— Records to use —
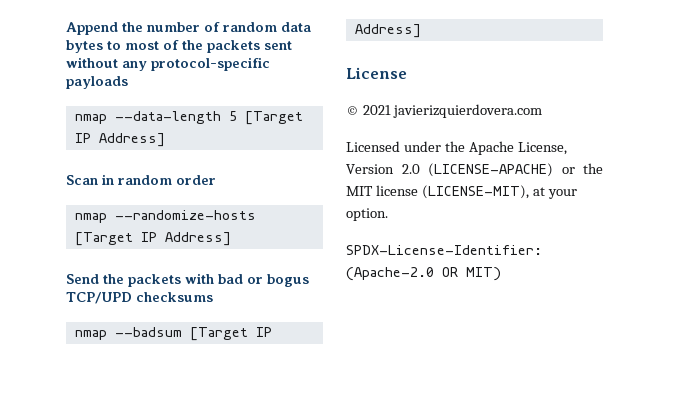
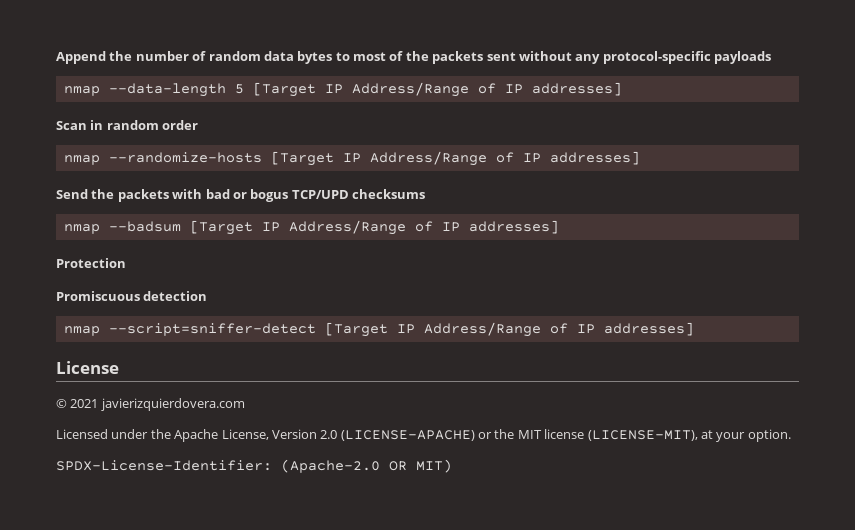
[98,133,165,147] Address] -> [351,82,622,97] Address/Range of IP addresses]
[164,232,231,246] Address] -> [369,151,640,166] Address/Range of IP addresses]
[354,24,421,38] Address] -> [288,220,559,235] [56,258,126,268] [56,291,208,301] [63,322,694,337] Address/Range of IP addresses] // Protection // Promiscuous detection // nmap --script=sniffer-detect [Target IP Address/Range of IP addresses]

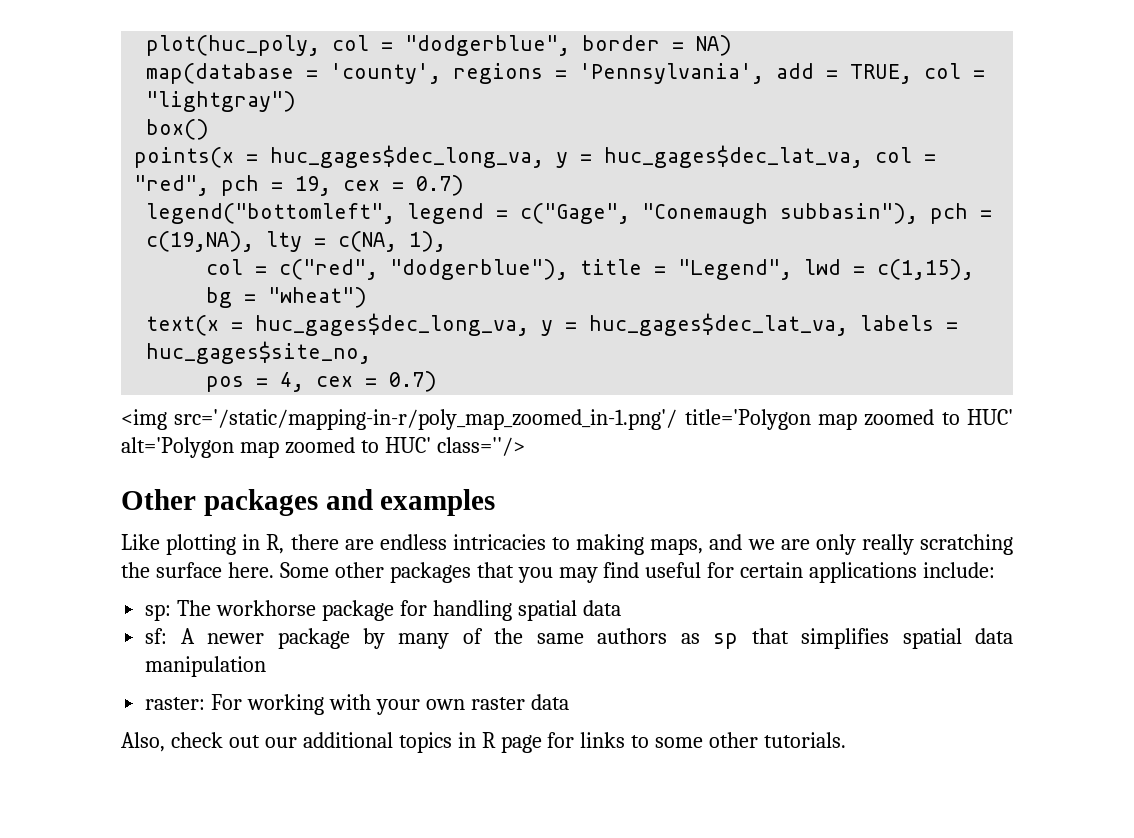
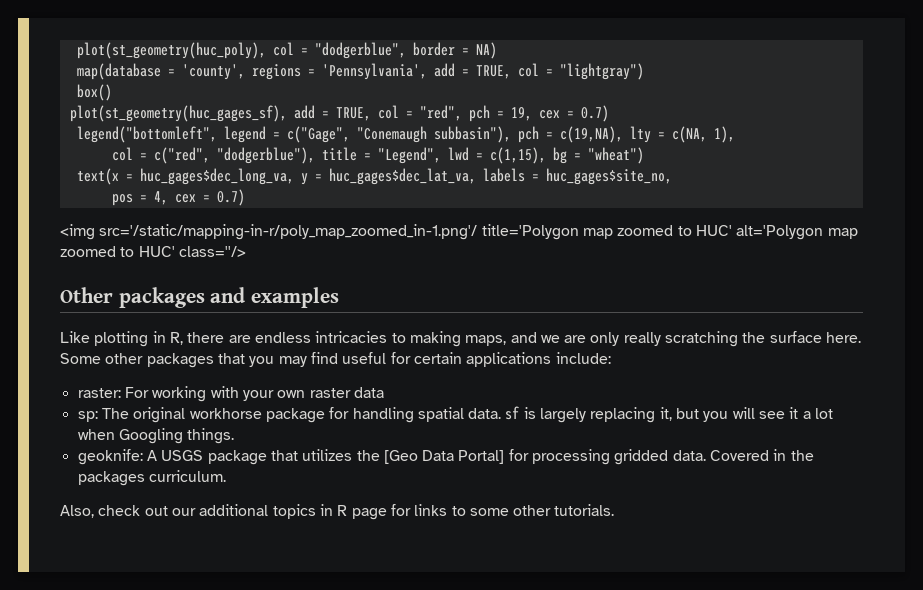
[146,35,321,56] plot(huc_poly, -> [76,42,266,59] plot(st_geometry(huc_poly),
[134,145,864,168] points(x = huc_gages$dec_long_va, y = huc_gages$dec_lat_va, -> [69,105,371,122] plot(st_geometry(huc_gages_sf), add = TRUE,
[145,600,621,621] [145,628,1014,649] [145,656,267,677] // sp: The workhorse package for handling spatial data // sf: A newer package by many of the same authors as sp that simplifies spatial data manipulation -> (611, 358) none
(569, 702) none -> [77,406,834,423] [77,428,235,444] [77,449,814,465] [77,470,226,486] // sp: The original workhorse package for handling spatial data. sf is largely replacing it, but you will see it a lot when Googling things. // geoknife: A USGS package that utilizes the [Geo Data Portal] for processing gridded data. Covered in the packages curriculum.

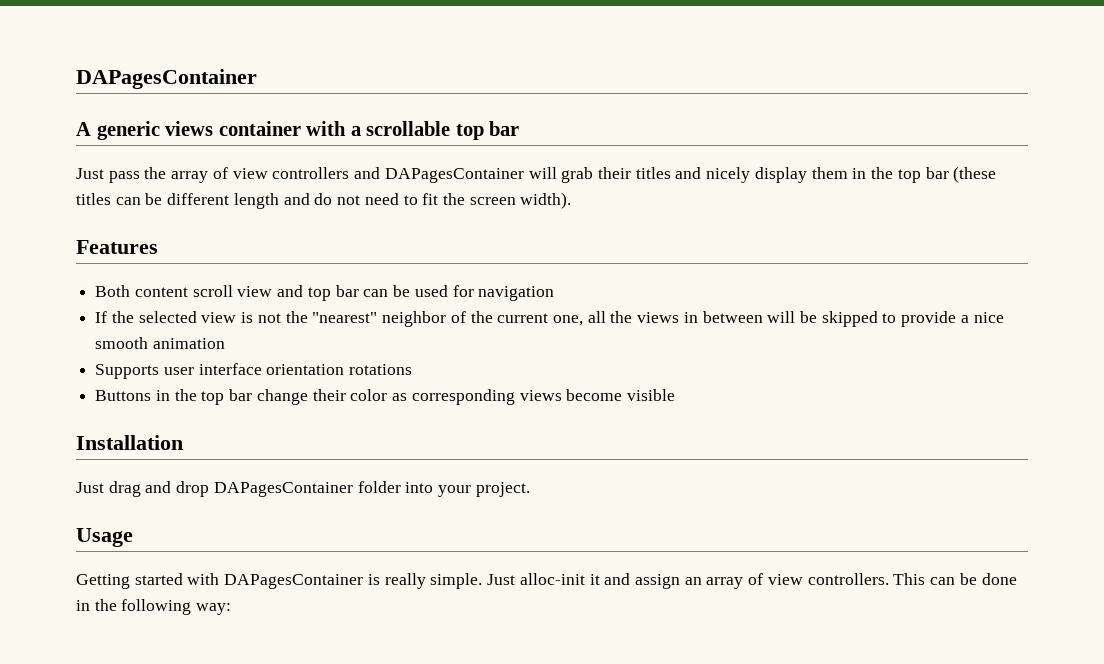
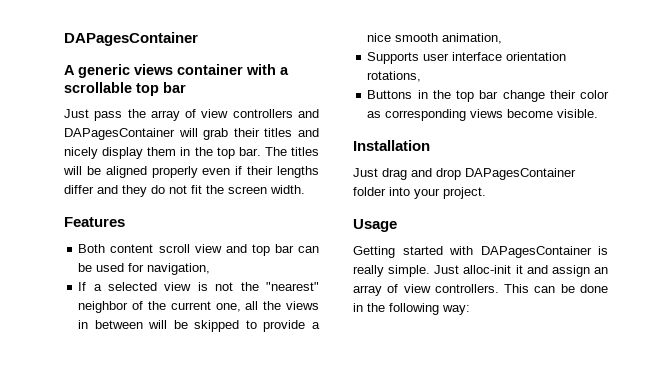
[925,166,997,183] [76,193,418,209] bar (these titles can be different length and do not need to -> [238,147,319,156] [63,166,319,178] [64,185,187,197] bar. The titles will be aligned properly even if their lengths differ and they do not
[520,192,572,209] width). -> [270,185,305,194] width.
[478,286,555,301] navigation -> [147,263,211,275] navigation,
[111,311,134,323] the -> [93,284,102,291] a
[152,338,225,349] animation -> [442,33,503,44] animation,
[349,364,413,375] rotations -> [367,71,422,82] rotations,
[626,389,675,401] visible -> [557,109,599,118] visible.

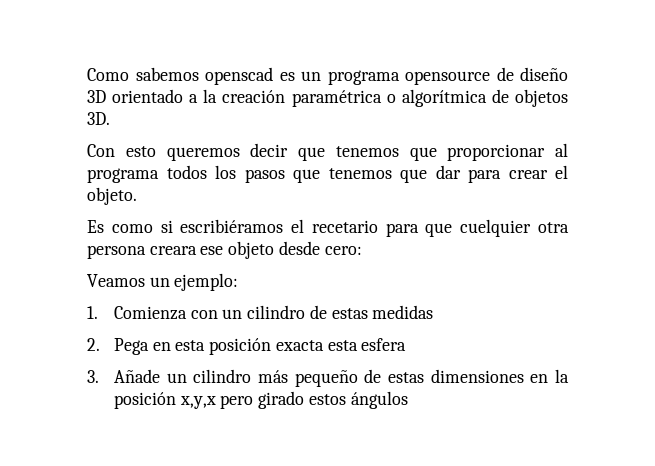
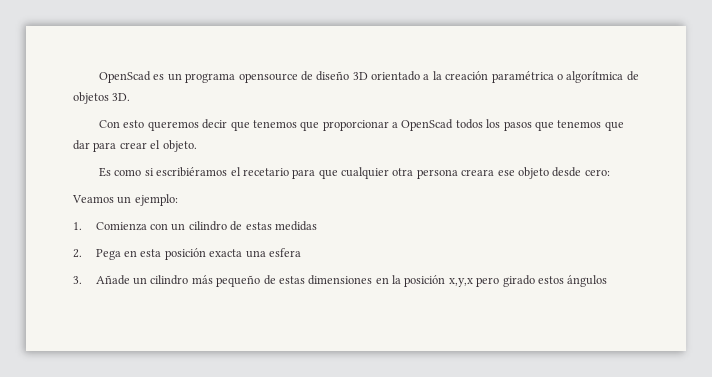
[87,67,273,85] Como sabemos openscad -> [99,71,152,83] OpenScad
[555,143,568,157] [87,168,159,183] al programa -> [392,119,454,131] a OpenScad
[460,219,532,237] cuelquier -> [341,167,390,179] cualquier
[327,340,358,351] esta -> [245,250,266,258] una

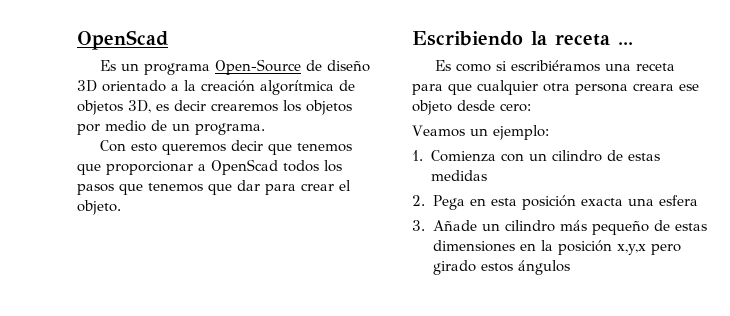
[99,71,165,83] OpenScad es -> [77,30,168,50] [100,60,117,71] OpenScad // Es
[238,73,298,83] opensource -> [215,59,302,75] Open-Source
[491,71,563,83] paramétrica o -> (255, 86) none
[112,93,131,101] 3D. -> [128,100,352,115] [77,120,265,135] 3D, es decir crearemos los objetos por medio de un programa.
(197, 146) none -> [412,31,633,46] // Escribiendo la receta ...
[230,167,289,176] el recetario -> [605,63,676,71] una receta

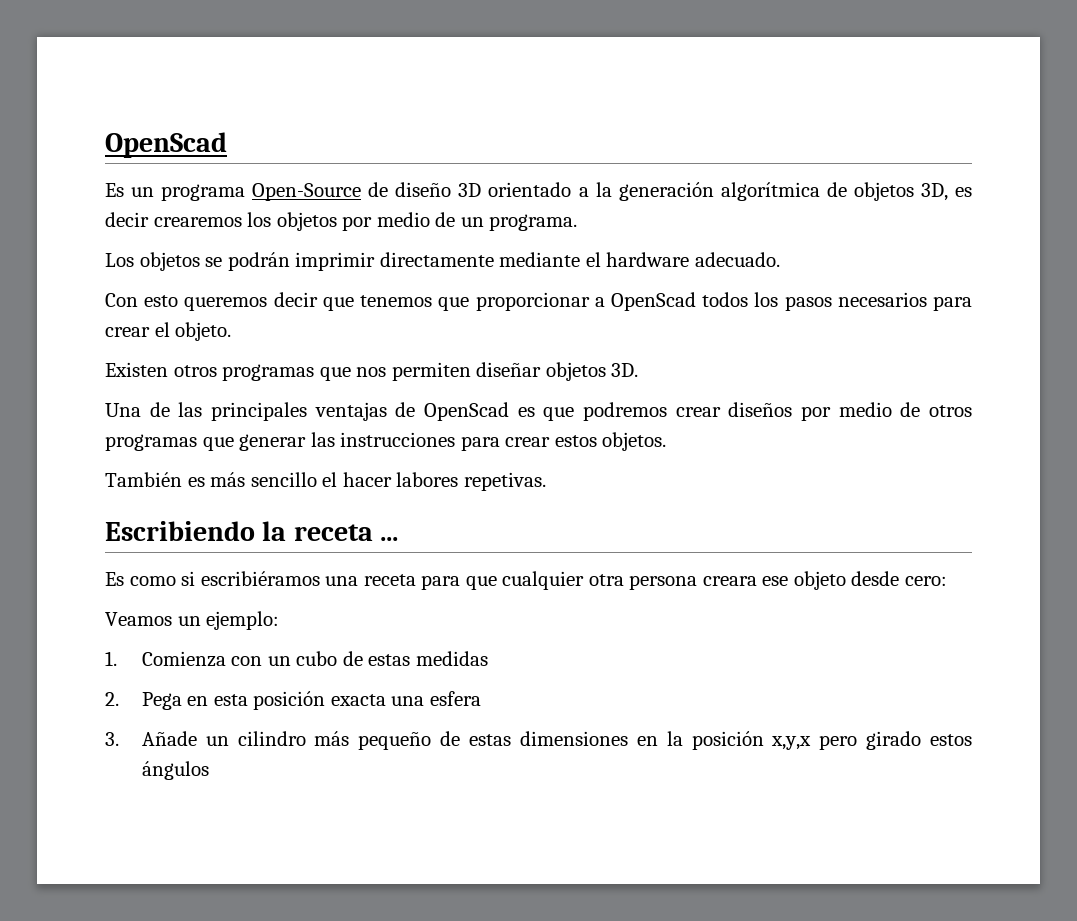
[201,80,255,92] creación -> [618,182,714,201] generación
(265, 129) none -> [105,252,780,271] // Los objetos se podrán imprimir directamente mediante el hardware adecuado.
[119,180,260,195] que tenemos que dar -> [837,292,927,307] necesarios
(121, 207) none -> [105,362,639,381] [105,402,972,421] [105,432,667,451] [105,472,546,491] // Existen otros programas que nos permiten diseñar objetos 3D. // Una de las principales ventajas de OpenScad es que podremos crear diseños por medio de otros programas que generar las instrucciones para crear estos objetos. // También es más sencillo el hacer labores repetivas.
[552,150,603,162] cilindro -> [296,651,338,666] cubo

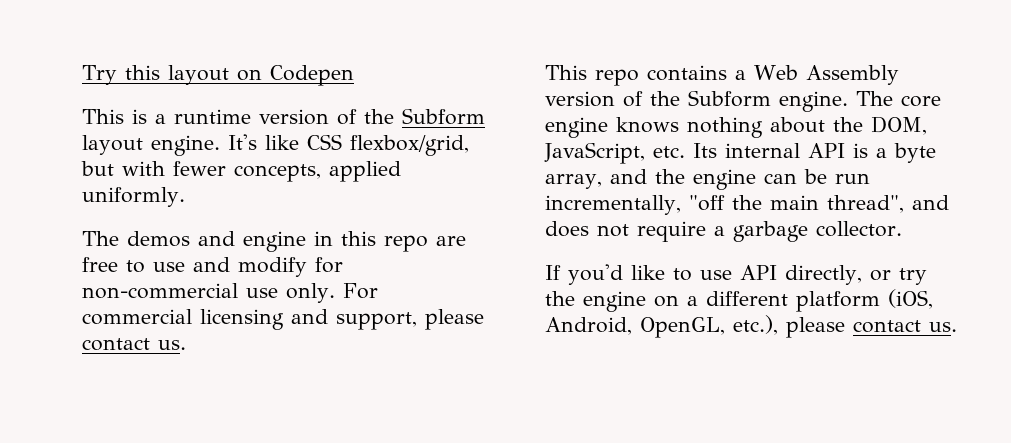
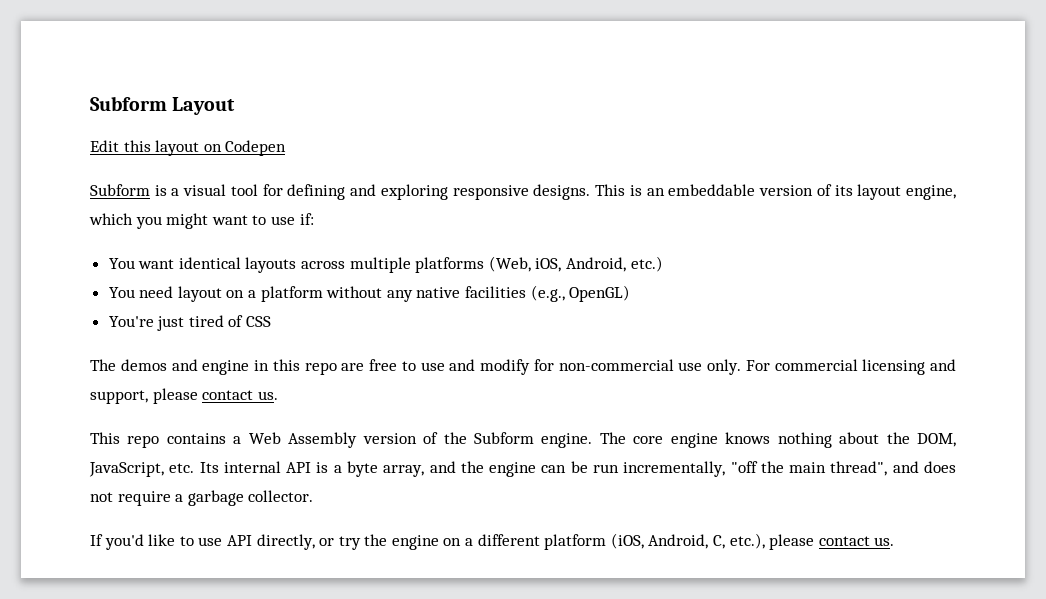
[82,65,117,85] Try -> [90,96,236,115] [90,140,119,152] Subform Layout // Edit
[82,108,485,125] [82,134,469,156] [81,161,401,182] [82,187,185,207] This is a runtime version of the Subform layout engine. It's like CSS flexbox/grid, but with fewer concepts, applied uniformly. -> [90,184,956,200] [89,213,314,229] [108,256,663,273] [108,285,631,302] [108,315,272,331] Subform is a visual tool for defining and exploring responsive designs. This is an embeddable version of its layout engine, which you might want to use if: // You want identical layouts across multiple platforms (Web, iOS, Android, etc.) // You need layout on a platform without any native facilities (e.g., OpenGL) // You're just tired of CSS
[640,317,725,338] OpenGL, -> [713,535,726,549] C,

— Exercise aim —
Pictures excluded, repeat the records exactly from their opening line through the line containing "[134,145,864,168] points(x = huc_gages$dec_long_va, y".

— Worked solution —
[98,133,165,147] Address] -> [351,82,622,97] Address/Range of IP addresses]
[164,232,231,246] Address] -> [369,151,640,166] Address/Range of IP addresses]
[354,24,421,38] Address] -> [288,220,559,235] [56,258,126,268] [56,291,208,301] [63,322,694,337] Address/Range of IP addresses] // Protection // Promiscuous detection // nmap --script=sniffer-detect [Target IP Address/Range of IP addresses]

[146,35,321,56] plot(huc_poly, -> [76,42,266,59] plot(st_geometry(huc_poly),
[134,145,864,168] points(x = huc_gages$dec_long_va, y = huc_gages$dec_lat_va, -> [69,105,371,122] plot(st_geometry(huc_gages_sf), add = TRUE,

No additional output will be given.